By September, 1899, three years of negotiation between the South African Republic and Britain on the Uitlander question had produced no solution, and although Kruger was forced into making franchise concessions, he found it difficult to reconcile British intervention with the maintenance of the integrity of the Republic. It is clear that his tardiness in bowing to Britain was more than matched by the designs of Imperialists to control or annex the Transvaal. Both Boer and Britain concluded that their aims were irreconcilable and Britain ordered 10,000 troops to South Africa from India,
planning to muster a total force of 22,000 men in the Cape Colony and Natal by October.

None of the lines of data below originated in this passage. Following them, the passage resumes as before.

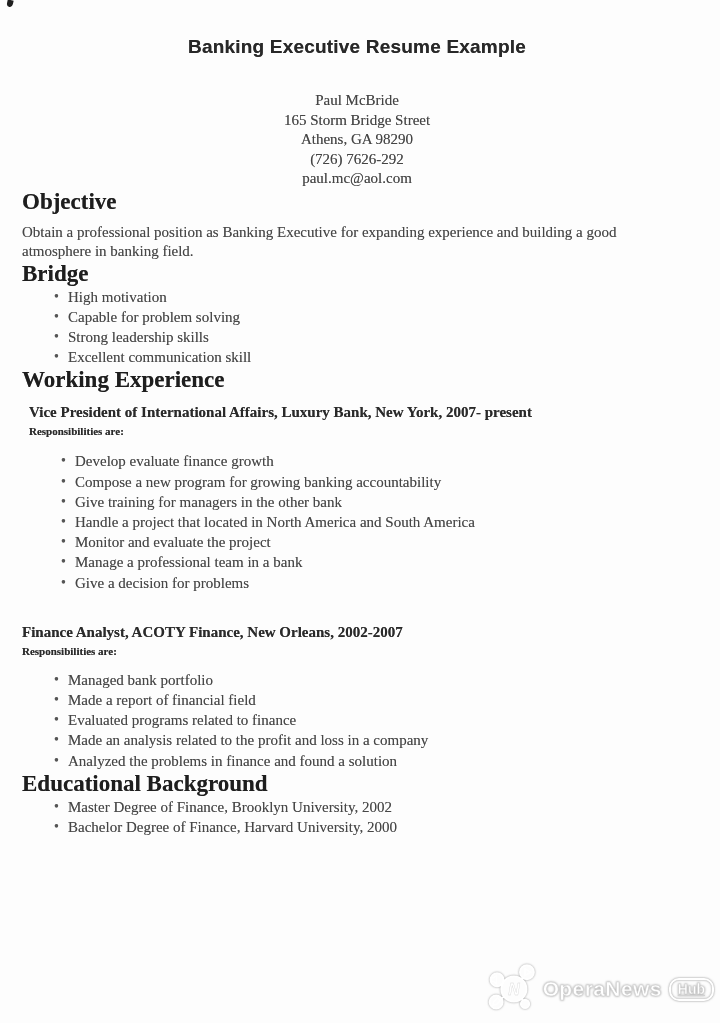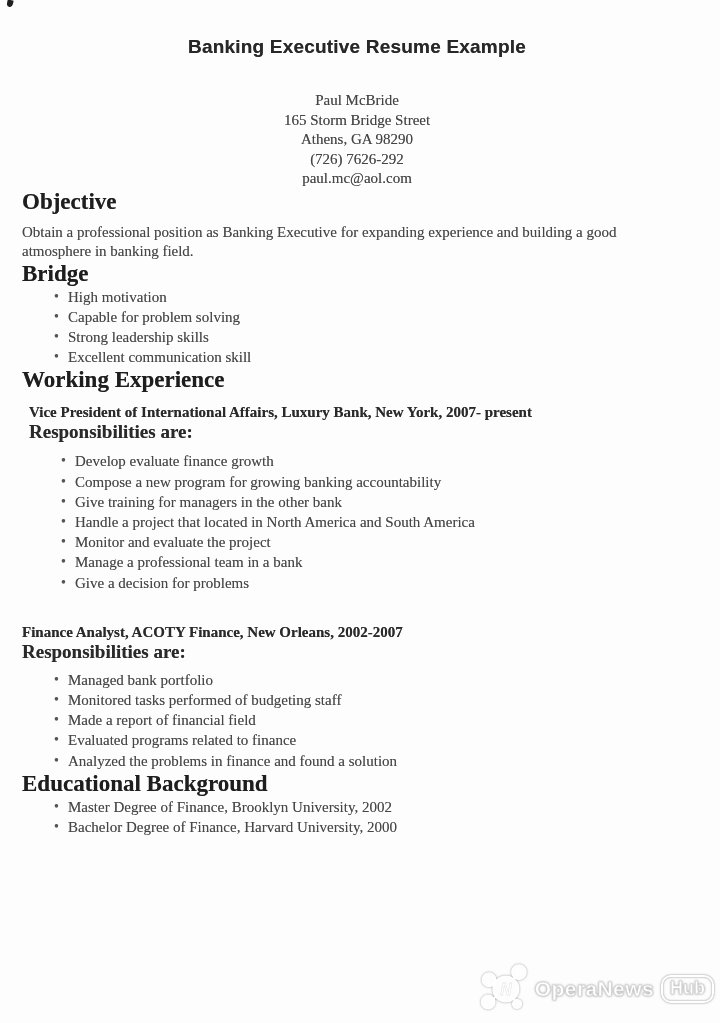--- a/index.html
+++ b/index.html
@@ -63,21 +63,21 @@
     font-size:14px;color:#555;
   }
   .skills-list{margin-top:12px;}
   .job{margin:0;}
   .job-title{
     margin:0;font-size:15px;font-weight:bold;color:#2a2a2a;
     line-height:19px;
     text-shadow:0 0 .6px rgba(40,40,40,.6);
   }
   .job-sub{
-    margin:0;font-size:19px;font-weight:bold;color:#2a2a2a;
+    margin:0;font-size:11px;font-weight:bold;color:#2a2a2a;
     line-height:19px;
     text-shadow:0 0 .6px rgba(40,40,40,.6);
   }
   .job1{margin-top:10px;margin-left:7px;}
   .job2{margin-top:30px;}
   .job1 .blist{margin-top:10px;}
   .job2 .blist{margin-top:9px;}
   .edu-list{margin-top:11px;}
 
   
@@ -88,25 +88,26 @@
     user-select:none;
   }
   .wm-logo{width:56px;height:56px;flex:0 0 auto;}
   .wm-brand{
     font-family:"Liberation Sans", sans-serif;
     font-weight:bold;font-size:21px;letter-spacing:.4px;
     color:#ffffff;-webkit-text-stroke:.6px #d2d2d2;
   }
   .wm-badge{
     font-family:"Liberation Sans", sans-serif;
-    font-weight:bold;font-size:18px;
+    font-weight:bold;font-size:14px;
     color:#ffffff;-webkit-text-stroke:.6px #d2d2d2;
     border:2.5px solid #ffffff;border-radius:10px;
     padding:1px 7px 2px 7px;margin-left:4px;
     box-shadow:0 0 1px rgba(150,150,150,.5), inset 0 0 1px rgba(150,150,150,.4);
+    text-decoration:underline;
   }
 </style>
 </head>
 <body>
 
 <div class="page">
 
   <div class="speck"></div>
 
   <h1 class="doc-title">Banking Executive Resume Example</h1>
@@ -163,26 +164,26 @@
         </ul>
     </div>
 
     <div class="job job2">
       <p class="job-title">Finance Analyst, ACOTY Finance, New Orleans, 2002-2007</p>
       <p class="job-sub">Responsibilities are:</p>
       <ul class="blist">
 
           <li>Managed bank portfolio</li>
 
-          <li>Monitored tasks performed of budgeting staff</li>
 
           <li>Made a report of financial field</li>
 
           <li>Evaluated programs related to finance</li>
 
+          <li>Made an analysis related to the profit and loss in a company</li>
 
           <li>Analyzed the problems in finance and found a solution</li>
         </ul>
     </div>
   </section>
 
   <section>
     <h2 class="sec sec-education">Educational Background</h2>
     <ul class="blist edu-list">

British forces were concentrating on the borders of the two republics in September to intimidate and to match the gathering of Republican forces in the Transvaal and the Orange Free State. The Free State, by treaty and kinship, supported the Transvaal. The two republics agreed to strike before Britain had mustered reinforcements in South Africa. The Transvaal issued a jointly approved ultimatum to Britain on October 8, outlining the Republic's refusal to tolerate British intervention in its internal affairs and demanding the removal of the troops from the Transvaal borders and the complete removal of troop reinforcements brought to South Africa. A satisfactory answer was wanted by 5 o'clock in the afternoon of October 11, 1899. Failure to comply would be considered a declaration of war. When the time expired the first shots of the Anglo Boer War were fired and the Republican forces invaded Natal and the Cape Colony.
By the time war began all Uitlanders who could not obtain or would not accept a permit to remain in the Transvaal had left post-haste. Trains carrying men, women and children travelled through Vereeniging on their journeys to the coast. Men were crammed upright into coal and cattle trucks, while women, children and clergymen crowded into coaches. Some men resorted to bribery to gain places in first class coaches, but they were dragged out at Vereeniging station by officials, vexed passengers and by-standers. Their seats were then occupied by women and children for the duration of the long and arduous journeys southwards.
In his unpublished diary, written with no pretence to literary style as letters to his wife, Jane, Dr. T. N. Leslie records events in Vereeniging; and the following extracts, edited as sparingly as possible, provide a vivid human commentary of the war.
"Out of the 100 men only about 30 remained" at the Central Mine. All but two of the Uitlander women in the mining community had left - they were pregnant. In one 'bogie flat' I counted - in the Vereeniging Station - 145 men jammed together on their way south.